Amongst properties who are angling to successfully push through with an en bloc (collective sale) is Leonie Gardens located near River Valley. According to estimates by property consultants, there are a total of 80 to 90 projects which are attempting a collective sale.
Developers aggressively replenishing land banks
Until just recently, private residential units in the property market haven’t been doing well. More specifically, prices of these properties have fallen a cumulative 11% since 2013, but after 15 consecutive quarters of declines, we’re now seeing an increase of 0.7% in Quarter Three, 2017.
Whilst MAS advises us to remain cautious, it seems as though developers are diving in head first into the property market. Anticipating a strong recovery in demand in the next few years, many developers are hard at work replenishing their land banks through en bloc deals. In 2017, we’ve seen 20 residential projects (totalling about 2,900 units) being sold through en bloc transactions; this is a drastic increase from the six en bloc deals which were successful in 2016, and the solitary deal which went through in 2015.
An oversupply of private housing in the property market?
With regards as to whether the en bloc fever will result in an oversupply of private housing, opinions differ. Here’s what we know: the redevelopment of the en bloc sites, in addition with regular supply from Government Land Sales sites, is likely to add 20,000 or so new private housing units. According to MAS, this will more than double the number of unsold units which is in the pipeline.

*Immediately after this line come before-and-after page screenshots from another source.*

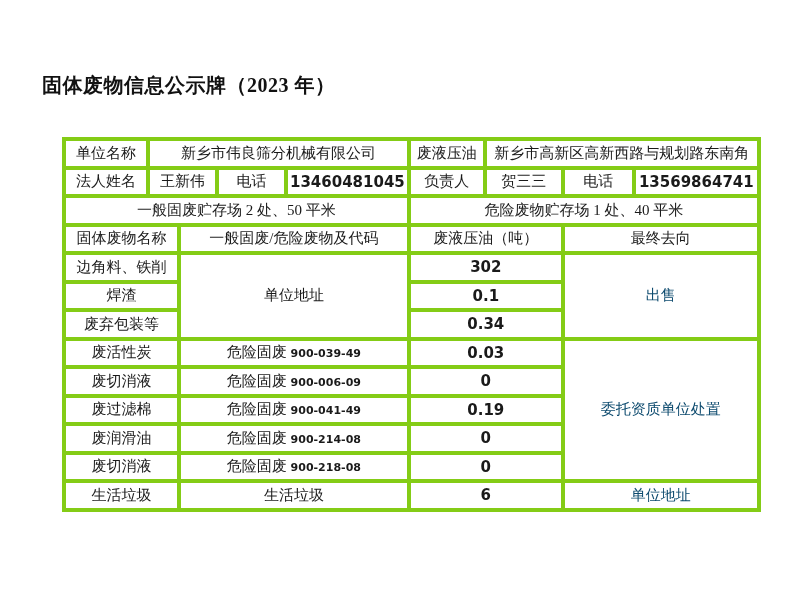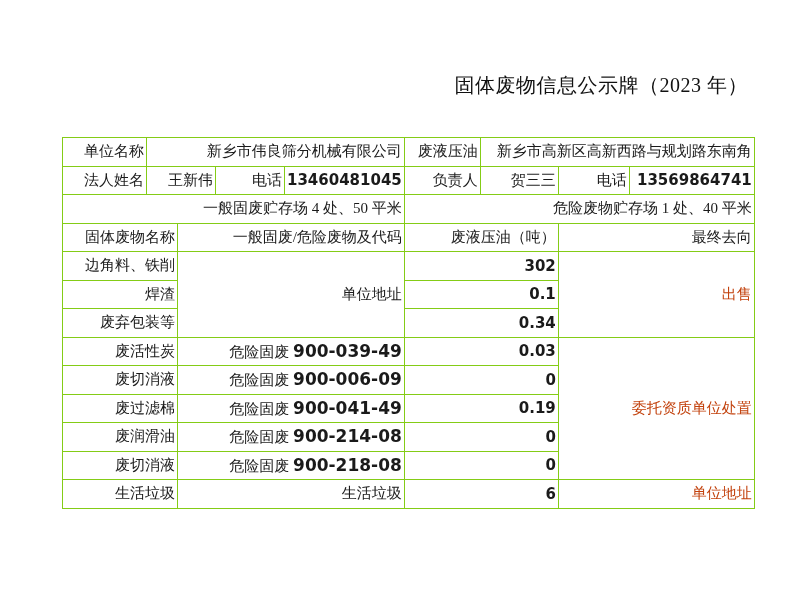--- a/index.html
+++ b/index.html
@@ -11,49 +11,49 @@
     overflow: hidden;
   }
   .page {
     position: relative;
     width: 800px; height: 600px;
     background: #ffffff;
   }
   .doc-title {
     position: absolute;
     left: 42px; top: 72px; width: 706px;
-    text-align: right;
+    text-align: left;
     font-size: 20px;
-    font-weight: normal;
+    font-weight: bold;
     letter-spacing: 0.5px;
     color: #111111;
   }
   table.waste-table {
     position: absolute;
     left: 62px; top: 137px;
     border-collapse: collapse;
     table-layout: fixed;
   }
   table.waste-table tr { height: 28.5px; }
   table.waste-table td {
-    border: 1px solid #84cc16;
-    text-align: right;
+    border: 4px solid #84cc16;
+    text-align: center;
     vertical-align: middle;
     font-size: 15px;
     padding: 0 2px;
     overflow: hidden;
     white-space: nowrap;
   }
   .num {
     font-family: "DejaVu Sans", sans-serif;
     font-weight: bold;
-    font-size: 17px;
+    font-size: 11px;
     letter-spacing: 0px;
   }
-  .blue { color: #c2410c; }
+  .blue { color: #0c4a6e; }
 </style>
 </head>
 <body>
 
 <div class="page">
 
   <div class="doc-title">固体废物信息公示牌（2023 年）</div>
 
   <table class="waste-table">
     <colgroup>
@@ -81,21 +81,21 @@
       <td colspan="2">王新伟</td>
       <td>电话</td>
       <td class="num">13460481045</td>
       <td>负责人</td>
       <td>贺三三</td>
       <td>电话</td>
       <td class="num">13569864741</td>
     </tr>
 
     <tr>
-      <td colspan="5">一般固废贮存场 4 处、50 平米</td>
+      <td colspan="5">一般固废贮存场 2 处、50 平米</td>
       <td colspan="4">危险废物贮存场 1 处、40 平米</td>
     </tr>
 
     <tr>
       <td colspan="2">固体废物名称</td>
       <td colspan="3">一般固废/危险废物及代码</td>
       <td colspan="2">废液压油（吨）</td>
       <td colspan="2">最终去向</td>
     </tr>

MAS’s stance? Taking into consideration the slower population growth, rising interest rates and relatively soft rents, there is “considerable uncertainty” as to whether the new supply is able to be fully absorbed by the market.
According to analysts, on the other hand, the raw supply numbers do not appear to be too much of a concern. Putting in her two cents is Tay Huey Ying, head of research and consultancy at JLL Singapore, who says the unsold residential property stock is “not all that high” if you look at historical standards. Tay predicts that if the buying momentum we’ve experienced as of late is sustained into 2018 and 2019, the unsold stock of 17,421 units will be depleted in less than two years.
What this means for homebuyers and investors looking to enter the property market
With en bloc deals pushing up land prices, it is expected that developers will reach for record psf prices in order to break even on their en bloc deals. This will translate to more expensive private residential properties further down the road. That having been said, many analysts note that market forces will prevail at the end of the day; after cycling through a period of relatively higher private residential property prices, normalcy will eventually return.